I understand the need for entries in /etc/security/prof_attr and /etc/security/exec_attr..but let me ask you .. suppose if i do that this way:
vi /etc/security/prof_attr
shut:::Shut down the system:

vi /etc/security/exec_attr
shut:suser:cmd:::/usr/sbin/shutdown:uid=0

(note that the profile is not being given auths=solaris.system.shutdown attribute)

roleadd -m -d /export/home/adminusr -P shut adminusr

usermod -R adminusr neil

It works perfect even without any authorization...then where will the need for the -A switch arise..?This is the question I am trying to get an answer for the whole 5 hours of yesterday.., that is the reason why I wanted to create a role and user with just entries in /etc/user_attr instead of /etc/security/prof_attr and /etc/security/exec_attr.
kindly help me out...!

actually here u have authorization )) in solaris RBAC there are predefined authorizations. you cant modify it as u did with prof_attr and exec_attr .
in your situation "shutdown" authorization works:
solaris.system.shutdown:::Shutdown the System::help=SysShutdown.html

look at your /etc/security/auth_attr .. your role adminusr takes authorization from that file. (this file auth_attr not only for roles, it gives users also definite rights).

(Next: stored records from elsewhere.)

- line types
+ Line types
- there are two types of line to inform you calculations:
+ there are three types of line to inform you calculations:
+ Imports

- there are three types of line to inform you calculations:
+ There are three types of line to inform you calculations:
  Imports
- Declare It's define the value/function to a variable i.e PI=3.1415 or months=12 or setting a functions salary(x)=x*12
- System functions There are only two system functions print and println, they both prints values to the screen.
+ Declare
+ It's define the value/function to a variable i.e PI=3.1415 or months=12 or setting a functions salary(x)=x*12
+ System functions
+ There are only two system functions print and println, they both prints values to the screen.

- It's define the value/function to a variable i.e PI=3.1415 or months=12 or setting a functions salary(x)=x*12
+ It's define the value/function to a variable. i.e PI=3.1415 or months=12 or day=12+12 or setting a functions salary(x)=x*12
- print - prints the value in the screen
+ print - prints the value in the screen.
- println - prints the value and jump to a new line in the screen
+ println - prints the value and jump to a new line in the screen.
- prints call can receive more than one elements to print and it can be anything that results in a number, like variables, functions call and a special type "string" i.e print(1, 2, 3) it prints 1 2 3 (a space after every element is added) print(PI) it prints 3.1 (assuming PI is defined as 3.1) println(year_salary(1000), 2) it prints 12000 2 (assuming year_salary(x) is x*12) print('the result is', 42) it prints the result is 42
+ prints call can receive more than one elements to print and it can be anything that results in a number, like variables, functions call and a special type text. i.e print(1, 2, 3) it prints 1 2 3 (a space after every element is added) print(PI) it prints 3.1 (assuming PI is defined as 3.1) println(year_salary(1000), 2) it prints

hope this map will let you gain some insight.

thanks samar,
but sorry to ask you again, if authorisation is predefined, why the need for -A switch in roleadd and why Bill Calkins had mentioned it explicitly? pls dont get irritated with my question..thanks.

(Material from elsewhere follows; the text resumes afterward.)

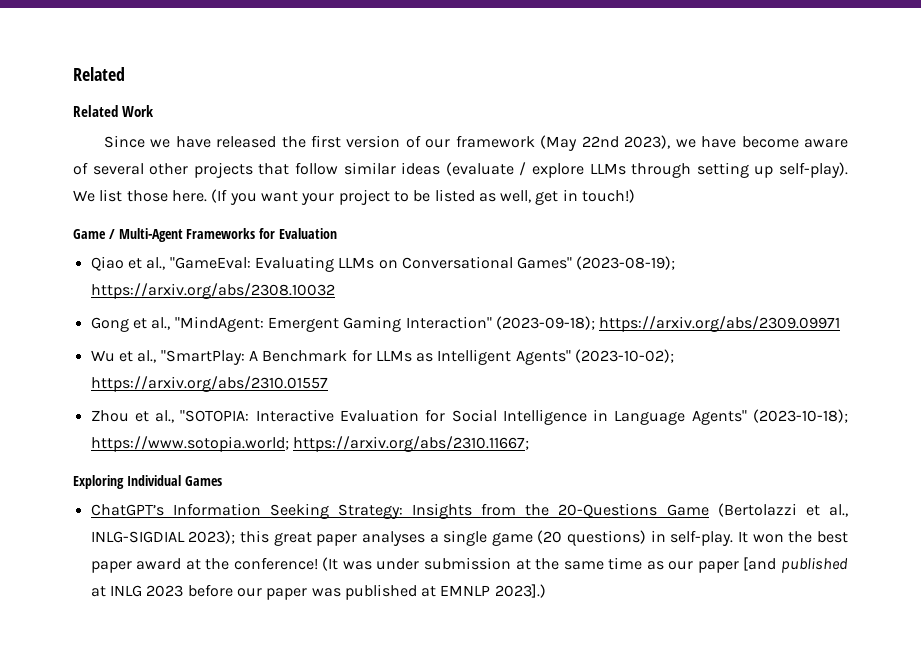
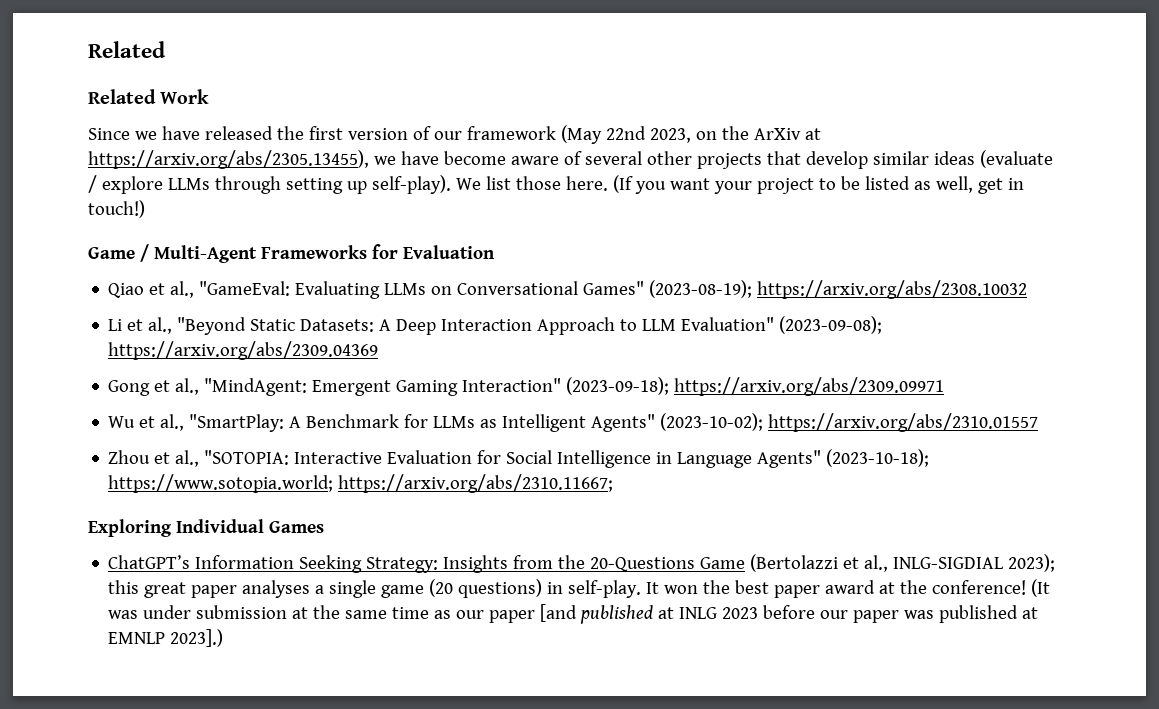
- Since we have released the first version of our framework (May 22nd 2023), we have become aware of several other projects that follow similar ideas (evaluate / explore LLMs through setting up self-play).
+ Since we have released the first version of our framework (May 22nd 2023, on the ArXiv at https://arxiv.org/abs/2305.13455), we have become aware of several other projects that develop similar ideas (evaluate / explore LLMs through setting up self-play).
+ Li et al., "Beyond Static Datasets: A Deep Interaction Approach to LLM Evaluation" (2023-09-08); https://arxiv.org/abs/2309.04369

My understanding is these authorizations were really meant for the Secure Extensions and are now obsolete. They simply seem to be of no use in Solaris 10/Open Solaris. I have found no reference of them, outside their declaration in Open Solaris source code.

jlliagre, thanks a lot for your reply. I will take your word and I am not going to dig more about authorization... Thanks a lot.